Profit forecast and investment rating: cover for the first time and give a buy rating. The net profit of the company's traditional main textile business was 12.21 million yuan, 45.9 million yuan and 68.28 million yuan respectively from 2013 to 2015, maintaining growth. In 2014, in response to the national call to speed up transformation and upgrading into the field of film and television culture.

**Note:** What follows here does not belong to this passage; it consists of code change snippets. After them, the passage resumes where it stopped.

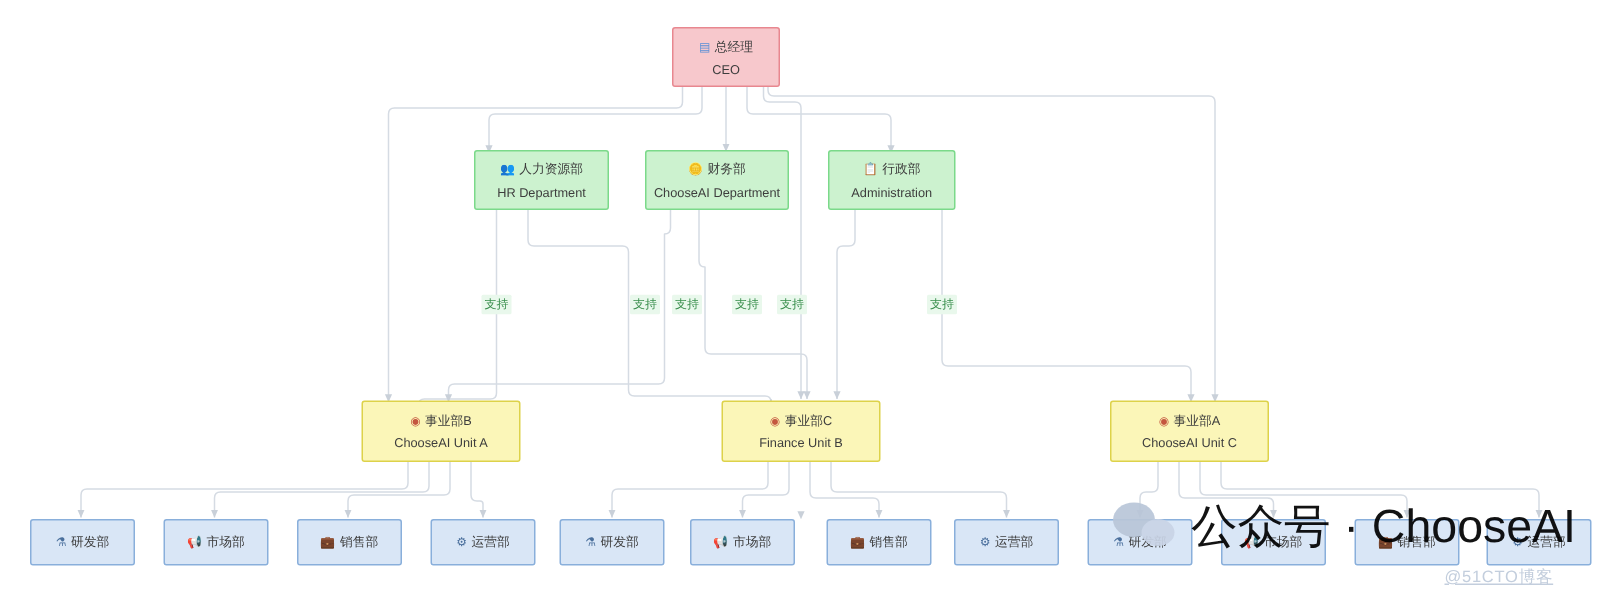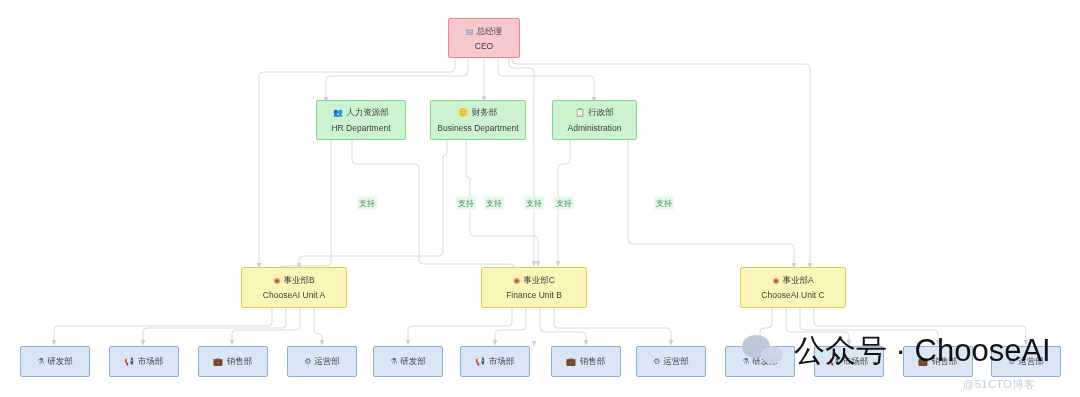--- a/index.html
+++ b/index.html
@@ -223,7 +223,7 @@
       <span class="ico" style="color:#d8a92a; font-size:8px;">🪙</span>
       <span>财务部</span>
     </div>
-    <div class="line2">Business Department</div>
+    <div class="line2">ChooseAI Department</div>
   </div>
 
   <div class="node n-dept" style="left:552px; top:100px; width:85px; height:40px;">

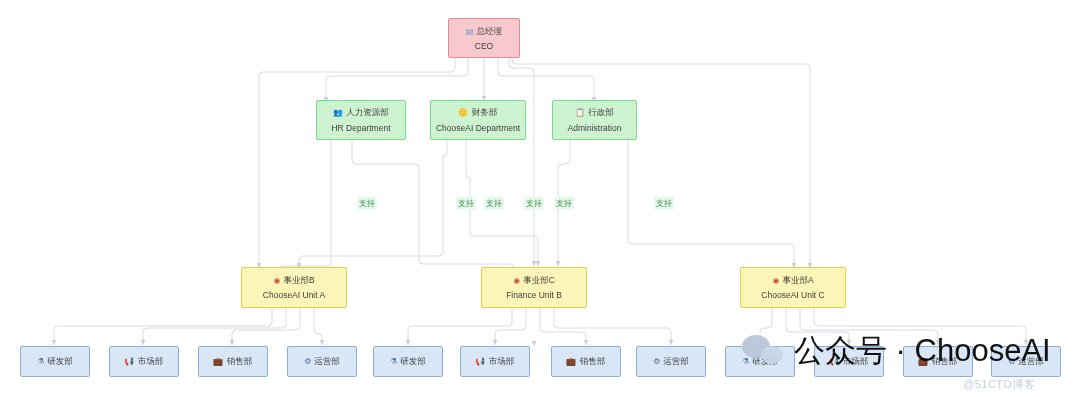--- a/index.html
+++ b/index.html
@@ -89,7 +89,6 @@
     white-space: nowrap;
     transform: translate(-50%, -50%);
     z-index: 4;
-    margin-left: 36px;
   }
 
   

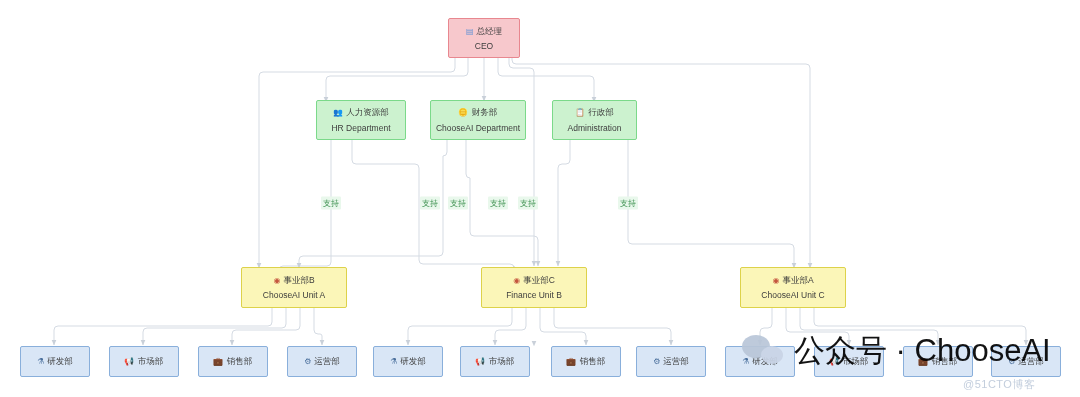--- a/index.html
+++ b/index.html
@@ -116,6 +116,7 @@
     letter-spacing: 0.5px;
     white-space: nowrap;
     z-index: 6;
+    text-decoration: underline;
   }
   .wm-wechat {
     width: 44px; height: 32px;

We believe that in the cultural media sector, when the valuation is improved through cross-border mergers and acquisitions, the main business is generally at a loss, and there are most cases of dragging down the performance, and the traditional textile business of Lugang culture still maintains its profit contribution. through continuing to strengthen technological transformation to do a good job in textile business while speeding up transformation and upgrading. In terms of film and television culture, Century Dragon and Tianyi Film and Television have highlighted their ability to polish and control their professionalism and works through successful film and television works. The net profit generated by the film and television sector in 2017 is expected to account for about 70% of the net profit of all listed companies. From 2017 to 2019, regardless of the impact of textile and other traditional business on the net profit, we estimate that the net profit of film and television culture from 2017 to 2019 is 165 million yuan, 206 million yuan and 261 million yuan respectively, and the corresponding eps is 0.18,0.23,0.29 yuan respectively. The PE corresponding to the closing price on August 31 was 32.55x, 25.48x and 20.21x, respectively. If we consider traditional textile and other businesses, and based on the prudent principle, we predict that the impact of the acquisition of the remaining 49% stake in Tianyi Pictures and Television will not be taken into account, we estimate that the net profit in 2017-2019 is 260 million yuan, 372 million yuan and 528 million yuan respectively, and the corresponding PE is 0.29,0.42,0.59 yuan respectively. For the first time, the company's subsequent launch of "Cao Cao" and other dramas can bring both social and economic benefits, giving a buy rating.

Risk tips: Internet film and television project audit risk; acquisition of Tianyi film and television remaining 49% equity uncertainty risk; uncertainty risk of the impact of the traditional textile industry on company performance; film and TV drama project progress is not as expected risk; performance commitment is not up to expectations risk; lack of human resources risk; industry competition risk; management failure risk; industry regulatory risk; macroeconomic fluctuation risk.

The translation is provided by third-party software.